- Records shown -
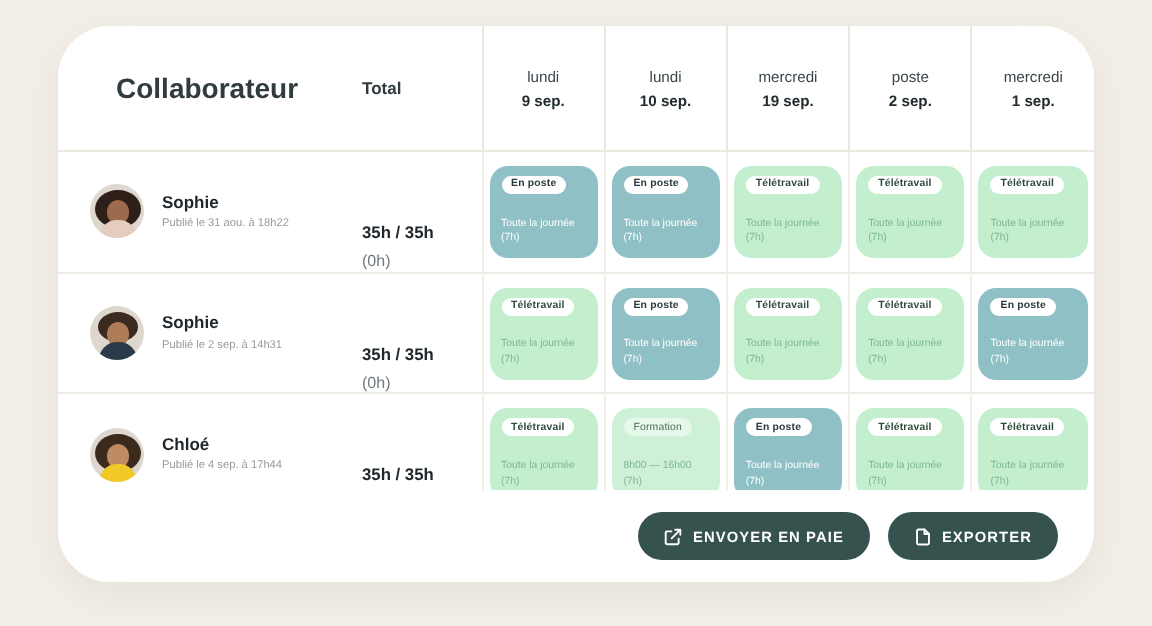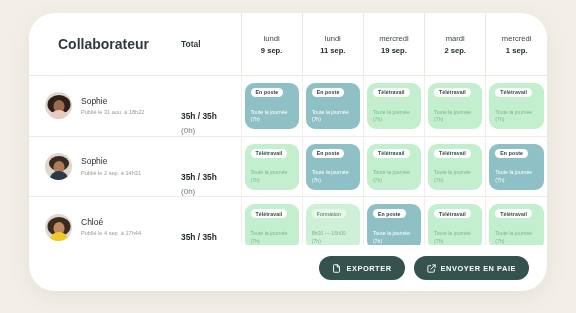--- a/index.html
+++ b/index.html
@@ -56,21 +56,21 @@
     width:19px;height:11px;border-radius:9px 9px 0 0;}
   .a1 .hair{background:#2e2019;}
   .a1 .body{background:#e4cdbe;}
   .a2 .hair{background:#3a2a20;width:20px;height:15px;}
   .a2 .face{background:#b07c57;}
   .a2 .body{background:#2b3a4a;}
   .a3 .hair{background:#3c2b1d;}
   .a3 .face{background:#c08a62;}
   .a3 .body{background:#f0c929;}
 
-  .c-name{font-size:8.5px;font-weight:normal;color:#1e272b;line-height:1.1;}
+  .c-name{font-size:8.5px;font-weight:bold;color:#1e272b;line-height:1.1;}
   .c-sub{font-size:5.6px;color:#9a9a96;margin-top:3px;line-height:1.1;}
 
   .total-main{font-size:8.4px;font-weight:bold;color:#1e272b;padding-left:12px;line-height:1.2;margin-top:35px;}
   .total-sub{font-size:8px;color:#6f7a7d;padding-left:12px;margin-top:5px;line-height:1.2;}
 
   
   .chip{
     position:relative;height:46px;margin:0 3px;border-radius:9px;
     display:flex;flex-direction:column;justify-content:space-between;
     padding:5px 5px 5px 6px;box-sizing:border-box;
@@ -124,28 +124,28 @@
       <thead>
         <tr>
           <th class="th-collab">Collaborateur</th>
           <th class="th-total">Total</th>
           <th class="th-day">
             <span class="dayname">lundi</span>
             <span class="daydate">9 sep.</span>
           </th>
           <th class="th-day">
             <span class="dayname">lundi</span>
-            <span class="daydate">11 sep.</span>
+            <span class="daydate">10 sep.</span>
           </th>
           <th class="th-day">
             <span class="dayname">mercredi</span>
             <span class="daydate">19 sep.</span>
           </th>
           <th class="th-day">
-            <span class="dayname">mardi</span>
+            <span class="dayname">poste</span>
             <span class="daydate">2 sep.</span>
           </th>
           <th class="th-day">
             <span class="dayname">mercredi</span>
             <span class="daydate">1 sep.</span>
           </th>
         </tr>
       </thead>
       <tbody>
 
@@ -296,35 +296,35 @@
               <span class="badge">Télétravail</span>
               <span class="detail"><span>Toute la journée</span><br><span>(7h)</span></span>
             </div>
           </td>
         </tr>
 
       </tbody>
     </table>
 
     <div class="footer">
-      <button class="btn">
-        <span>
-          <svg width="9" height="9" viewBox="0 0 16 16" fill="none" stroke="#ffffff" stroke-width="1.7" stroke-linecap="round" stroke-linejoin="round">
-            <path d="M9.3 1.3H4a1.3 1.3 0 0 0-1.3 1.3v10.8A1.3 1.3 0 0 0 4 14.7h8a1.3 1.3 0 0 0 1.3-1.3V5.3z"></path>
-            <path d="M9.3 1.3v4h4"></path>
-          </svg>
-        </span>
-        <span>EXPORTER</span>
-      </button>
       <button class="btn">
         <span>
           <svg width="9" height="9" viewBox="0 0 16 16" fill="none" stroke="#ffffff" stroke-width="1.7" stroke-linecap="round" stroke-linejoin="round">
             <path d="M13 9.5V13.2A1.3 1.3 0 0 1 11.7 14.5H2.8A1.3 1.3 0 0 1 1.5 13.2V4.3A1.3 1.3 0 0 1 2.8 3H6.5"></path>
             <path d="M10 1.5h4.5V6"></path>
               <path d="M6.8 9.2 14.3 1.7"></path>
           </svg>
         </span>
         <span>ENVOYER EN PAIE</span>
       </button>
+      <button class="btn">
+        <span>
+          <svg width="9" height="9" viewBox="0 0 16 16" fill="none" stroke="#ffffff" stroke-width="1.7" stroke-linecap="round" stroke-linejoin="round">
+            <path d="M9.3 1.3H4a1.3 1.3 0 0 0-1.3 1.3v10.8A1.3 1.3 0 0 0 4 14.7h8a1.3 1.3 0 0 0 1.3-1.3V5.3z"></path>
+            <path d="M9.3 1.3v4h4"></path>
+          </svg>
+        </span>
+        <span>EXPORTER</span>
+      </button>
     </div>
 
   </div>
 </div>
 
 </body></html>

- Task -
Please set down the whole listing exactly, apart from the pictures.

- Solution to the problem -
--- a/index.html
+++ b/index.html
@@ -56,21 +56,21 @@
     width:19px;height:11px;border-radius:9px 9px 0 0;}
   .a1 .hair{background:#2e2019;}
   .a1 .body{background:#e4cdbe;}
   .a2 .hair{background:#3a2a20;width:20px;height:15px;}
   .a2 .face{background:#b07c57;}
   .a2 .body{background:#2b3a4a;}
   .a3 .hair{background:#3c2b1d;}
   .a3 .face{background:#c08a62;}
   .a3 .body{background:#f0c929;}
 
-  .c-name{font-size:8.5px;font-weight:normal;color:#1e272b;line-height:1.1;}
+  .c-name{font-size:8.5px;font-weight:bold;color:#1e272b;line-height:1.1;}
   .c-sub{font-size:5.6px;color:#9a9a96;margin-top:3px;line-height:1.1;}
 
   .total-main{font-size:8.4px;font-weight:bold;color:#1e272b;padding-left:12px;line-height:1.2;margin-top:35px;}
   .total-sub{font-size:8px;color:#6f7a7d;padding-left:12px;margin-top:5px;line-height:1.2;}
 
   
   .chip{
     position:relative;height:46px;margin:0 3px;border-radius:9px;
     display:flex;flex-direction:column;justify-content:space-between;
     padding:5px 5px 5px 6px;box-sizing:border-box;
@@ -124,28 +124,28 @@
       <thead>
         <tr>
           <th class="th-collab">Collaborateur</th>
           <th class="th-total">Total</th>
           <th class="th-day">
             <span class="dayname">lundi</span>
             <span class="daydate">9 sep.</span>
           </th>
           <th class="th-day">
             <span class="dayname">lundi</span>
-            <span class="daydate">11 sep.</span>
+            <span class="daydate">10 sep.</span>
           </th>
           <th class="th-day">
             <span class="dayname">mercredi</span>
             <span class="daydate">19 sep.</span>
           </th>
           <th class="th-day">
-            <span class="dayname">mardi</span>
+            <span class="dayname">poste</span>
             <span class="daydate">2 sep.</span>
           </th>
           <th class="th-day">
             <span class="dayname">mercredi</span>
             <span class="daydate">1 sep.</span>
           </th>
         </tr>
       </thead>
       <tbody>
 
@@ -296,35 +296,35 @@
               <span class="badge">Télétravail</span>
               <span class="detail"><span>Toute la journée</span><br><span>(7h)</span></span>
             </div>
           </td>
         </tr>
 
       </tbody>
     </table>
 
     <div class="footer">
-      <button class="btn">
-        <span>
-          <svg width="9" height="9" viewBox="0 0 16 16" fill="none" stroke="#ffffff" stroke-width="1.7" stroke-linecap="round" stroke-linejoin="round">
-            <path d="M9.3 1.3H4a1.3 1.3 0 0 0-1.3 1.3v10.8A1.3 1.3 0 0 0 4 14.7h8a1.3 1.3 0 0 0 1.3-1.3V5.3z"></path>
-            <path d="M9.3 1.3v4h4"></path>
-          </svg>
-        </span>
-        <span>EXPORTER</span>
-      </button>
       <button class="btn">
         <span>
           <svg width="9" height="9" viewBox="0 0 16 16" fill="none" stroke="#ffffff" stroke-width="1.7" stroke-linecap="round" stroke-linejoin="round">
             <path d="M13 9.5V13.2A1.3 1.3 0 0 1 11.7 14.5H2.8A1.3 1.3 0 0 1 1.5 13.2V4.3A1.3 1.3 0 0 1 2.8 3H6.5"></path>
             <path d="M10 1.5h4.5V6"></path>
               <path d="M6.8 9.2 14.3 1.7"></path>
           </svg>
         </span>
         <span>ENVOYER EN PAIE</span>
       </button>
+      <button class="btn">
+        <span>
+          <svg width="9" height="9" viewBox="0 0 16 16" fill="none" stroke="#ffffff" stroke-width="1.7" stroke-linecap="round" stroke-linejoin="round">
+            <path d="M9.3 1.3H4a1.3 1.3 0 0 0-1.3 1.3v10.8A1.3 1.3 0 0 0 4 14.7h8a1.3 1.3 0 0 0 1.3-1.3V5.3z"></path>
+            <path d="M9.3 1.3v4h4"></path>
+          </svg>
+        </span>
+        <span>EXPORTER</span>
+      </button>
     </div>
 
   </div>
 </div>
 
 </body></html>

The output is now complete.